(About this task) The result is the exact lines from the one containing "[67,537,211,552] // Wireframes: ->" through the final line of the entries; leave out the pictures.

(Data under study)
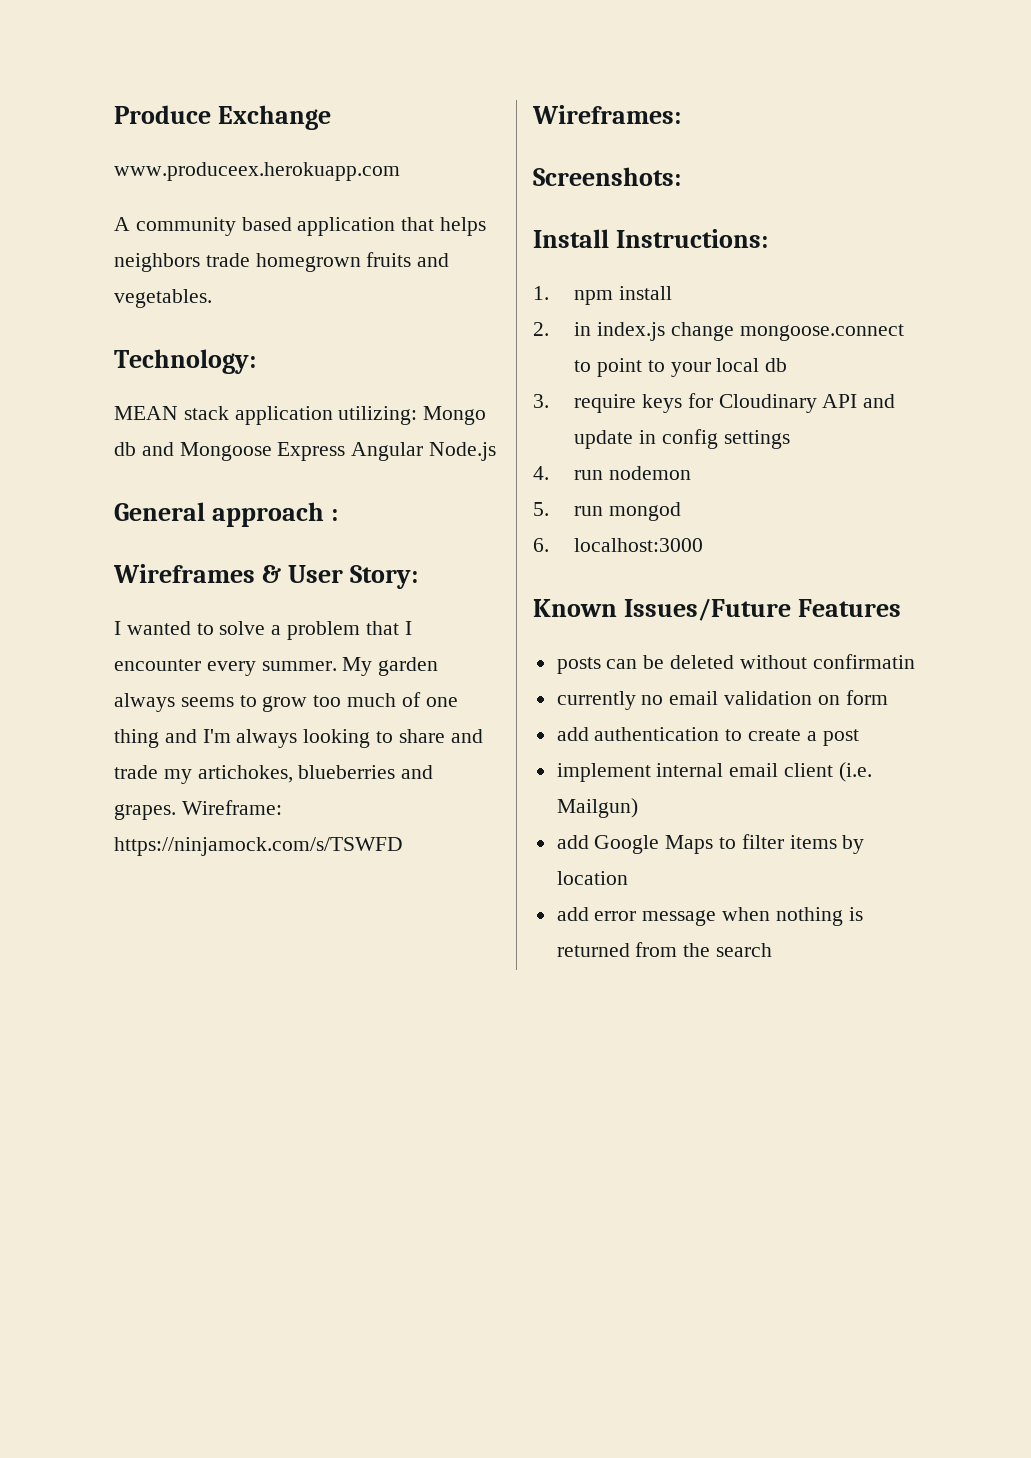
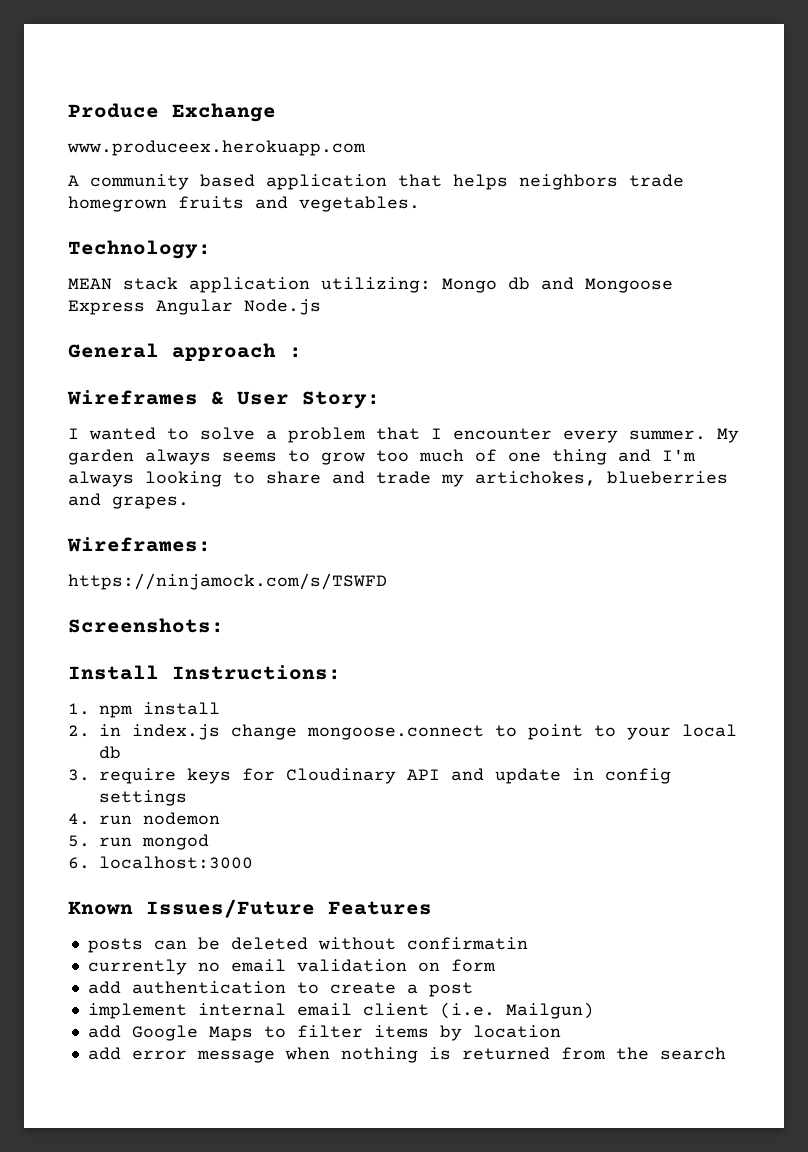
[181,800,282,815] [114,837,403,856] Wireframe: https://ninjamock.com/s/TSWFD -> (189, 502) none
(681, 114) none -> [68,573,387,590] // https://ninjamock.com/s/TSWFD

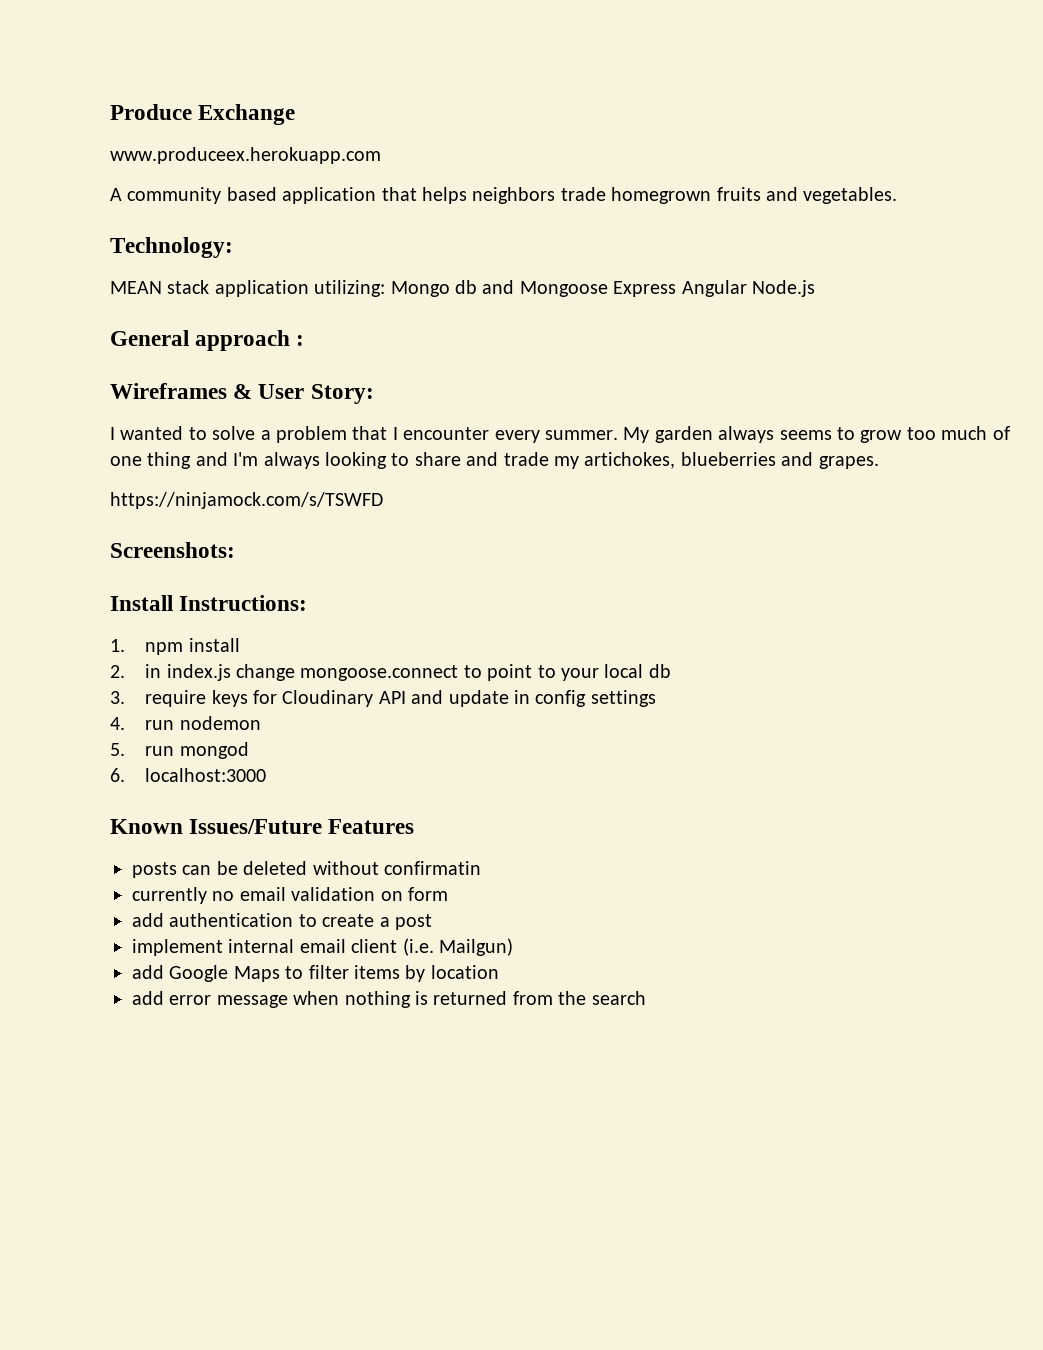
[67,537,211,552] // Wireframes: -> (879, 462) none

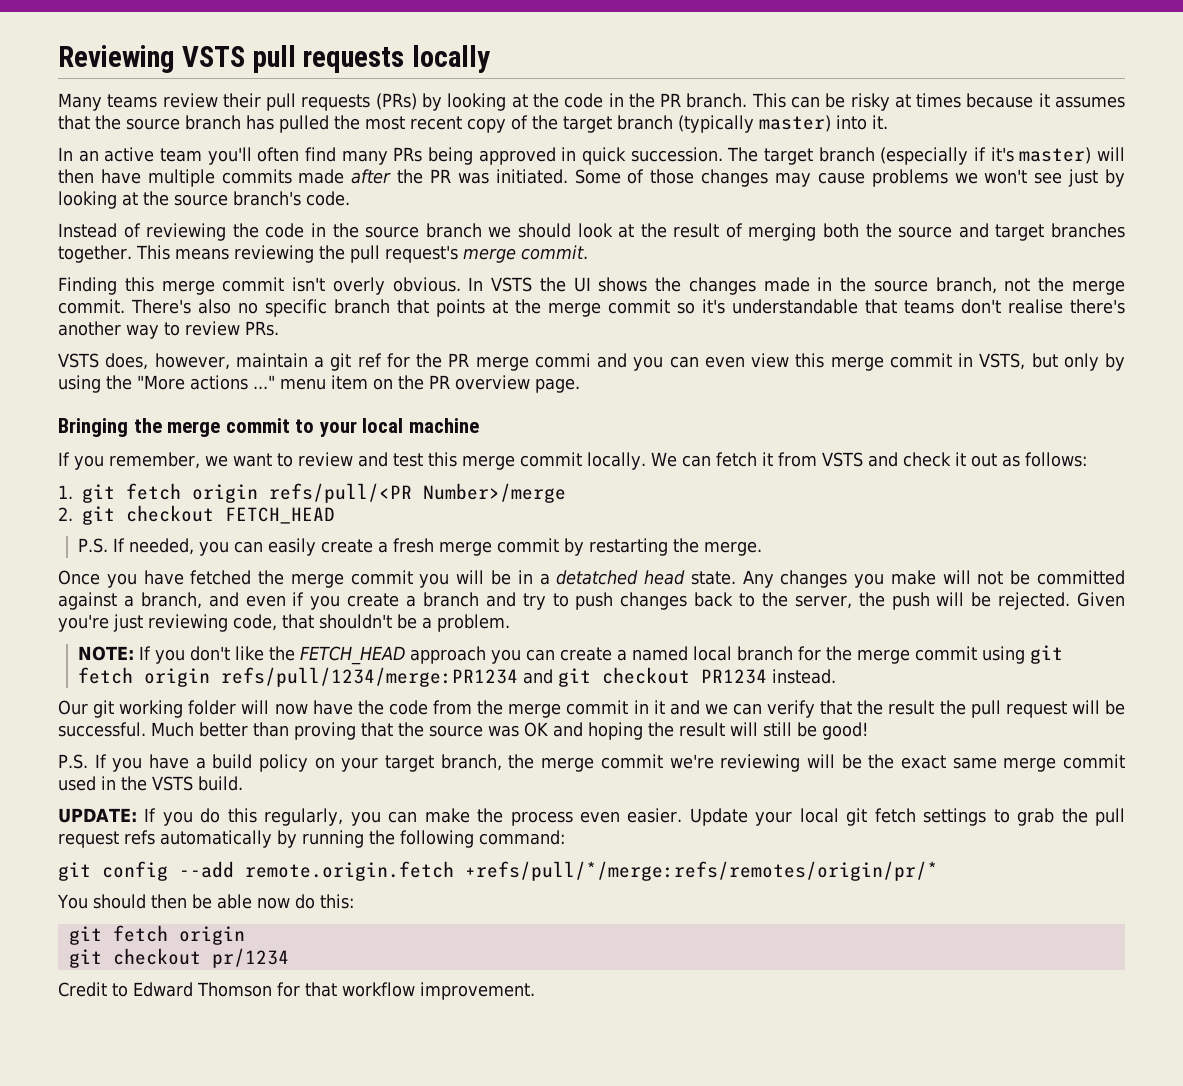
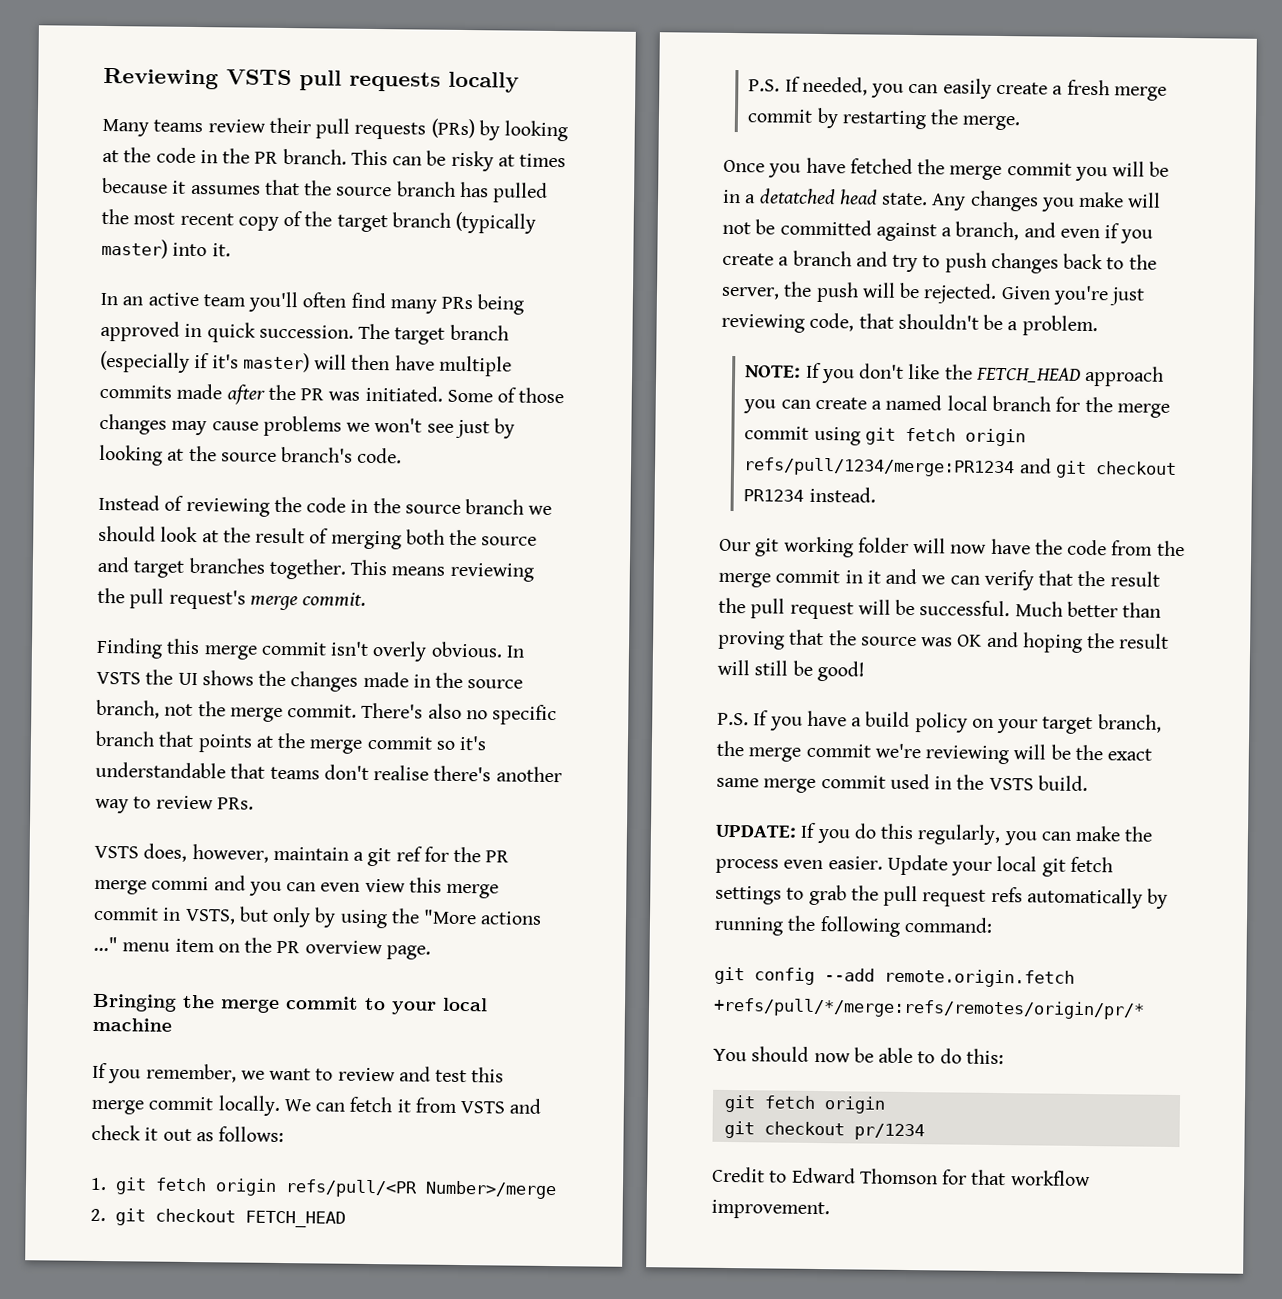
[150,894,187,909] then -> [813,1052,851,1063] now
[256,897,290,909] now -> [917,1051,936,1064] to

(Your solution)
[67,537,211,552] // Wireframes: -> (879, 462) none

[150,894,187,909] then -> [813,1052,851,1063] now
[256,897,290,909] now -> [917,1051,936,1064] to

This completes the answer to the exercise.